There are many pocketsize digital music players available, but they fall into two groups: Apple's iPod products and everything else.
IPods, the most popular music players with more than 70 percent of the American market, can play MP3 music files, a popular digital audio compression format. But for the most part, Apple steers its customers to songs in another format, called Advanced Audio Codec (AAC), which most non-Apple devices cannot play.
Apple's iTunes software, which runs on PC's and Macs, for example, automatically "rips," or converts, music from CD's into compressed AAC files for loading onto a computer or portable player. But users who want to convert tracks to MP3 files have to change the settings.
And downloads from Apple's iTunes Music Store come exclusively in a version of AAC that includes FairPlay, Apple's digital rights management technology, to prevent illegal copying and sharing of music. "One of the problems I see a lot is that people who are using iTunes-iPods have ripped their entire CD collection to the AAC format because that is the default setting in iTunes," said Grahm Skee, who runs the Web site AnythingButiPod.com, in an e-mail interview. "Now they are stuck with a format that can only be played on iPods."
At the same time, most of Apple's rivals use Microsoft's Windows Media Audio (WMA) format, which does not play on iPods.
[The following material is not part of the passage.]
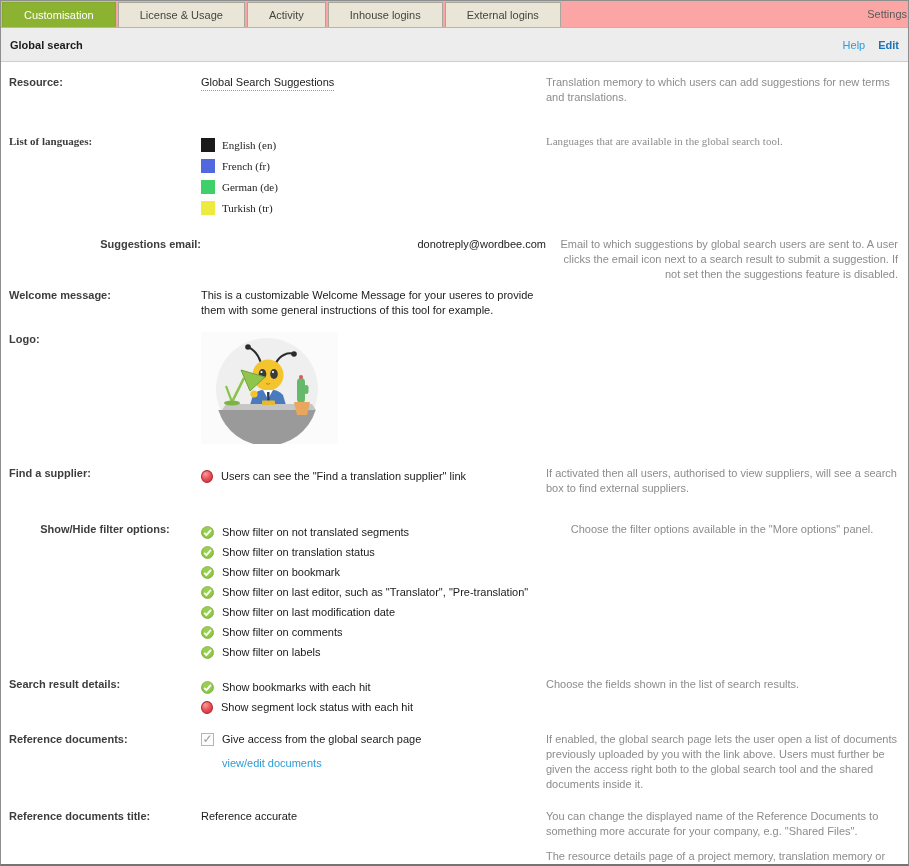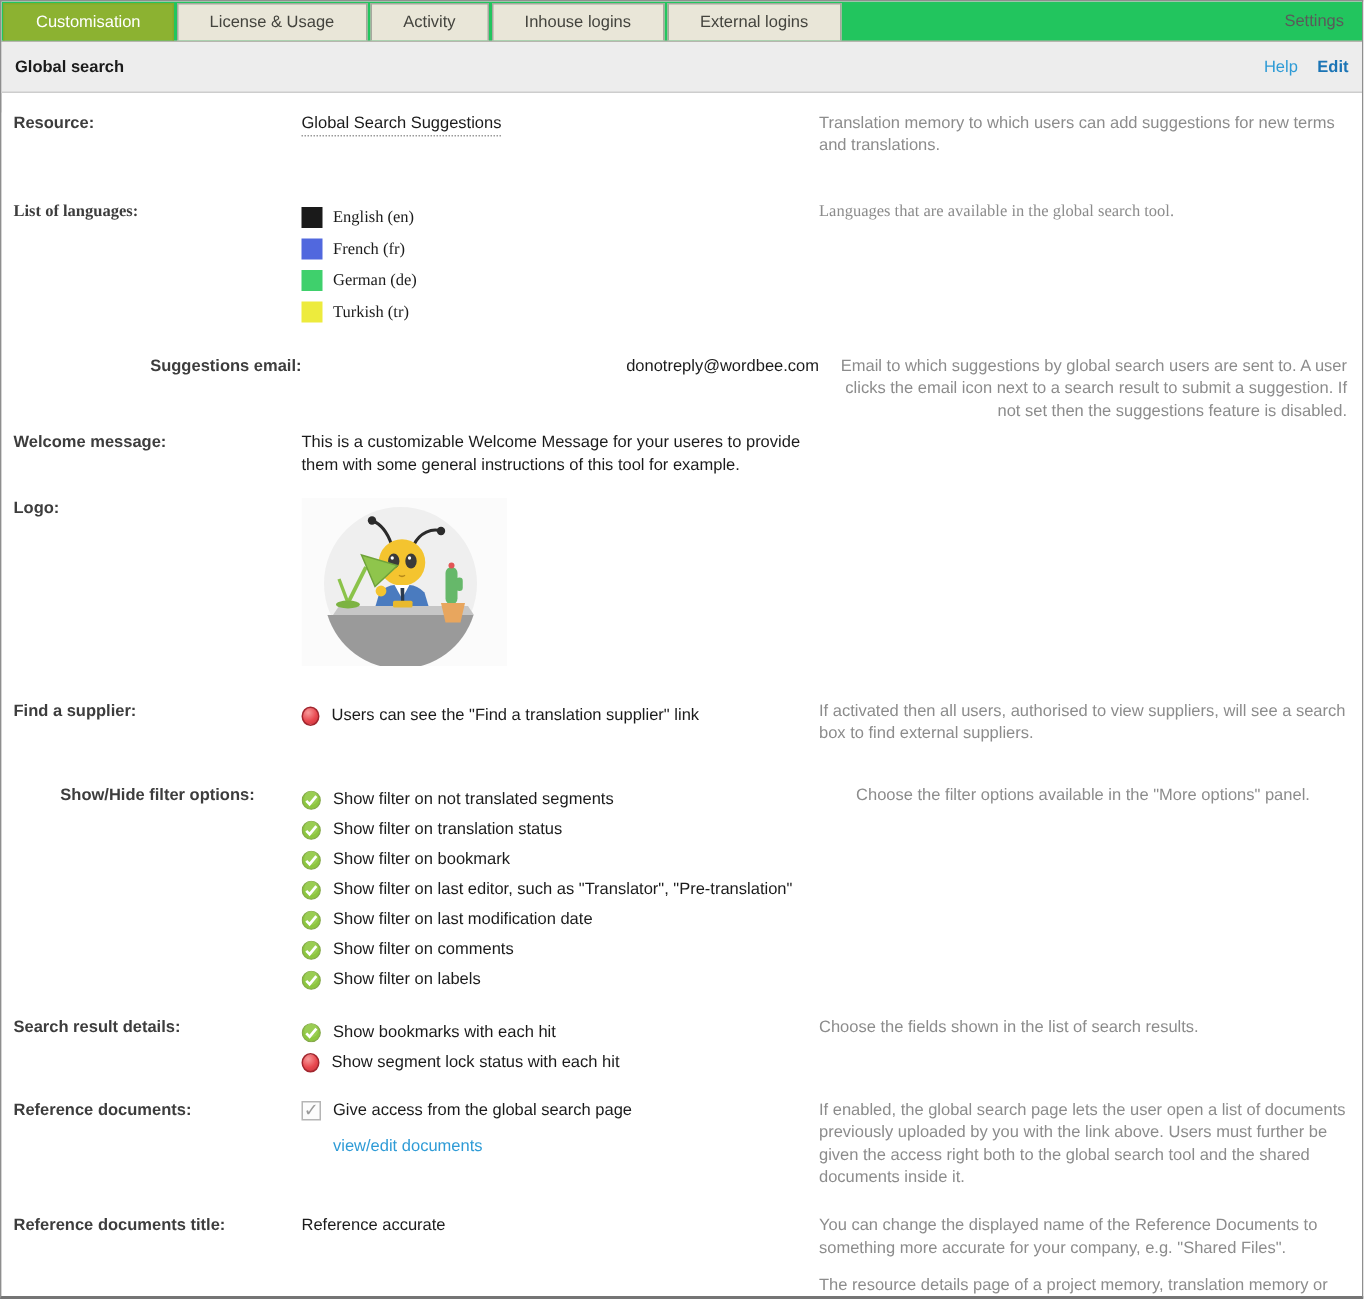"Customisation" .tabbar { background: #22c55e -> #fca5a5 }
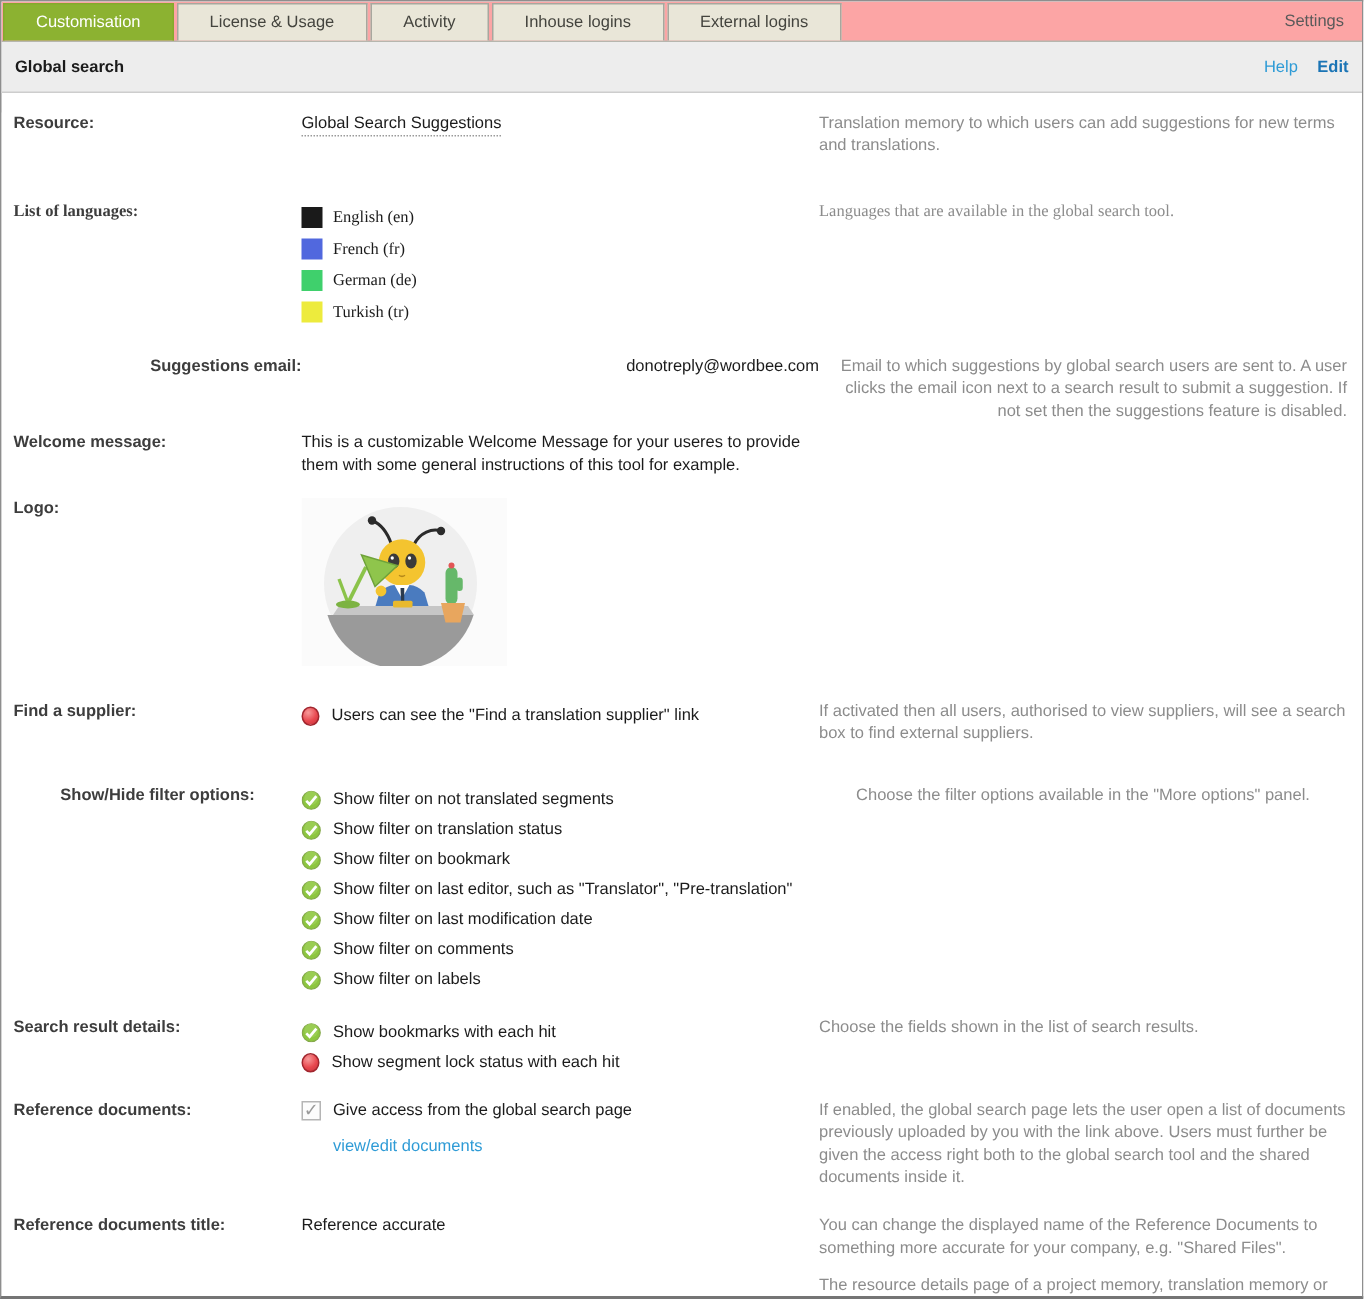"Settings" .settings-label { padding-right: 12px -> 1px }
And most online music stores apart from iTunes - like Napster (napster.com), Wal-Mart (musicdownloads.walmart.com) and Yahoo Music (music.yahoo.com) - sell downloads in the copy-protected Secure WMA file format.
People whose tastes stray beyond the top 40 may have luck with eMusic (
http://www.emusic.com), which offers a large collection in the universally playable MP3 format. Many of eMusic's current top artists - Iron and Wine, Bloc Party and Devendra Banhart - are not household names like Kanye West and Coldplay, but they are popular among indie rock fans, who purchase more than 2.5 million songs a month, according to the company. EMusic is a subscription-based service, and its offerings start at $9.99 for 40 downloads a month.
Music fans can find a more mainstream selection, although less flexibility, with Rhapsody. Long a popular streaming service, Rhapsody began earlier this year to offer music files for outright purchase and subscription download. Songs purchased from Rhapsody use RealAudio 10's flavor of copy-protected AAC, but Real's Harmony technology can convert them to either Secure WMA or Apple's FairPlay version of AAC.
The WMA conversion is done with Microsoft's blessing. But converting to Apple's format is shakier. Apple changed the iPod's built-in program in October 2004 to prevent Rhapsody songs from playing on newer iPod models. Rhapsody updated Harmony in April so that its tracks can once again play on iPods. But that may change if Apple changes its iPod software again. Apple declined to comment for this article.
The safest strategy, and one popular among audio purists, is to purchase music on compact discs and rip it to the MP3 format.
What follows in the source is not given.